32 We report shares of degrees awarded in certain disciplines using federal data from school year 1999–2000 compiled by the EOOP team (Figure 10) and College Scorecard data from school year 2013–14 compiled by the authors (Figure 11). The EOOP team reports these data for school year 1999-2000 since it was during that school year that students in their analysis were attending college. Compiling our own data allows us to further disaggregate the degrees awarded than the aggregation available in the EOOP data.
34 The net ROI is defined as the difference between the 20 year median pay for a bachelor’s graduate and the 24 year median pay for a high school graduate minus the total four year cost. This calculation takes into account the opportunity cost of not working for four years while in college.
39 Economists recognize Pareto-improving changes as ones where some individuals are better off and no one is worse off. Once there are some who lose, valuing aggregate welfare requires a judgment about the relative value of the benefits and costs to winners and losers.
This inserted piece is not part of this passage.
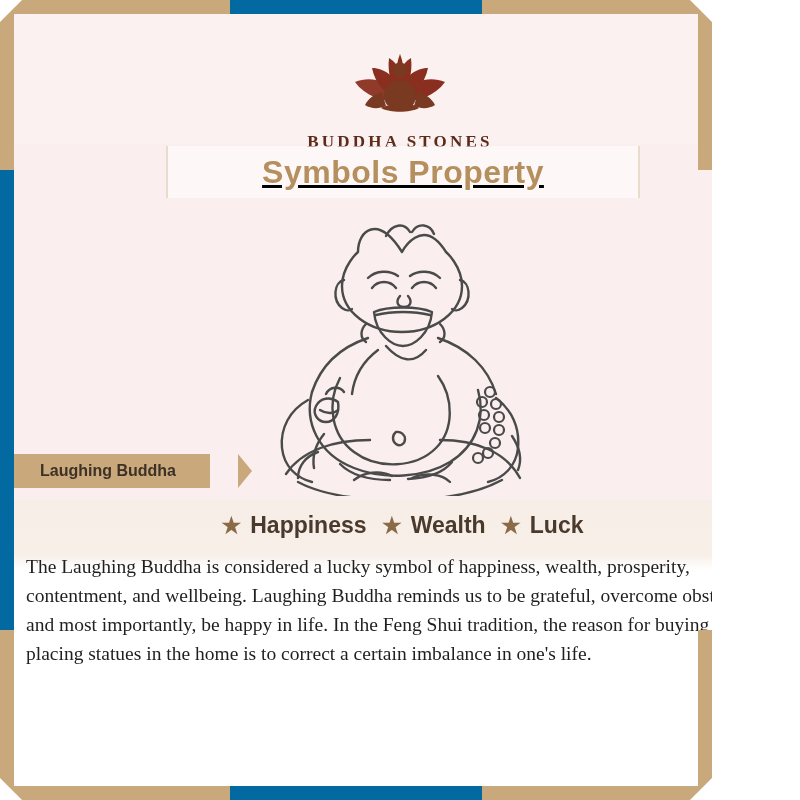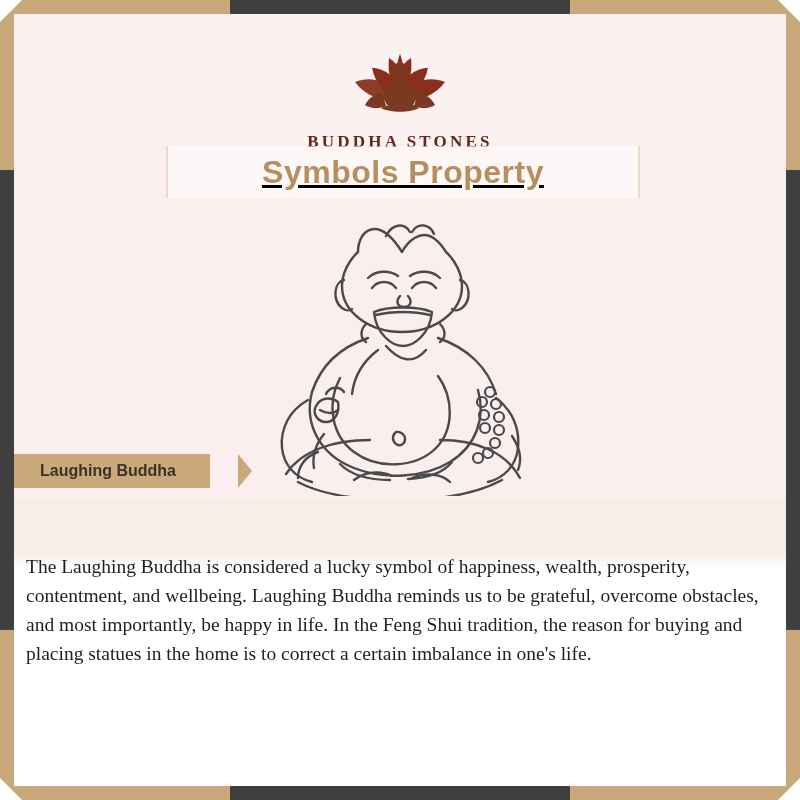"BUDDHA STONES" #page { background: #404040 -> #0369a1; width: 800px -> 712px }
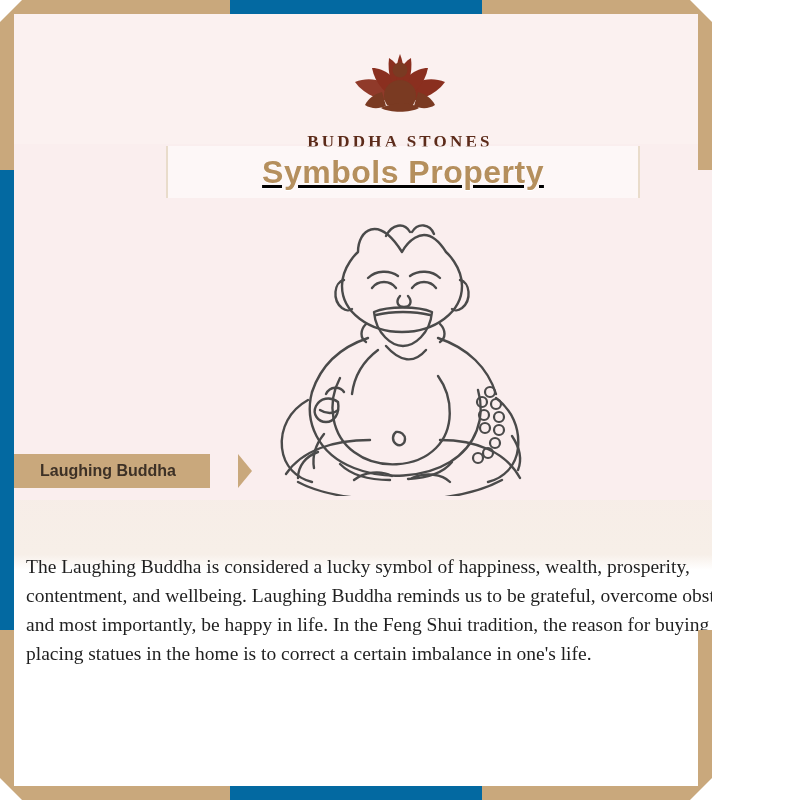"★ Happiness ★ Wealth ★" div.keywords { html: none -> <div> <span>★</span><span>Happiness</span> <span>★</span><span>Wealth</span> <span>★</span><span>Luck</span> </div> }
42 The for-profits are not included. One of their distinguishing features is that their goal is in fact to make a profit. The non-profits and publics do not have shareholders or owners, so there is no incentive to generate profits. When they do, resources are accumulated for future spending. The for-profit institutions are growing and accounting for increasing shares of students. Many have been very unsuccessful at graduating students and transitioning them to the workplace. Understanding the economic returns to the various types of for-profit higher education options is an important issue. This issue is the focus of the current “gainful employment” debate.
43 It would be useful to know what share of students experience negative returns at which types of schools and for what reasons. We know that investing in higher education but not getting a degree reduces returns. Differential probabilities of completion across different types of schools matter.
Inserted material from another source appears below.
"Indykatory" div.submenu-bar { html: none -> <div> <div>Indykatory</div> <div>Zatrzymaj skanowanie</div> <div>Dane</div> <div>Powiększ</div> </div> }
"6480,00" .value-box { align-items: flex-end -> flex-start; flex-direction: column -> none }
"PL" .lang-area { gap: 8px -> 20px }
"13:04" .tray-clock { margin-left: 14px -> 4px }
45 One possibility to consider would be to undertake a study similar to that undertaken by Dale and Krueger 2011 to examine the effects on student earnings of attending a more or less selective institution. They attempt to address the bias created by unobserved variables or self-selection by what they refer to as a “self-revelation” model (p. 6). Dale and Krueger use the students’ application behavior to “reveal” their unobserved characteristics that may affect earnings. Looking at students who undertook a liberal education (however defined) or not, controlling for unobserved characteristics in a similar way, could help isolate the impact of a liberal education compared to the alternatives.
46 The EOOP data does not include the following liberal arts colleges: Lyon College (Tier 2), Thomas Aquinas College (2), Wesleyan College (3), College of the Atlantic (3), Principia College (3), American Jewish University (3), Grove City College (3), Concordia College-New York (4), Judson College (4), Sierra Nevada College (4), Sterling College (4), Pine Manor College (4), Bethel College (4), Marlboro College (4). Source: Chetty et al., 2017.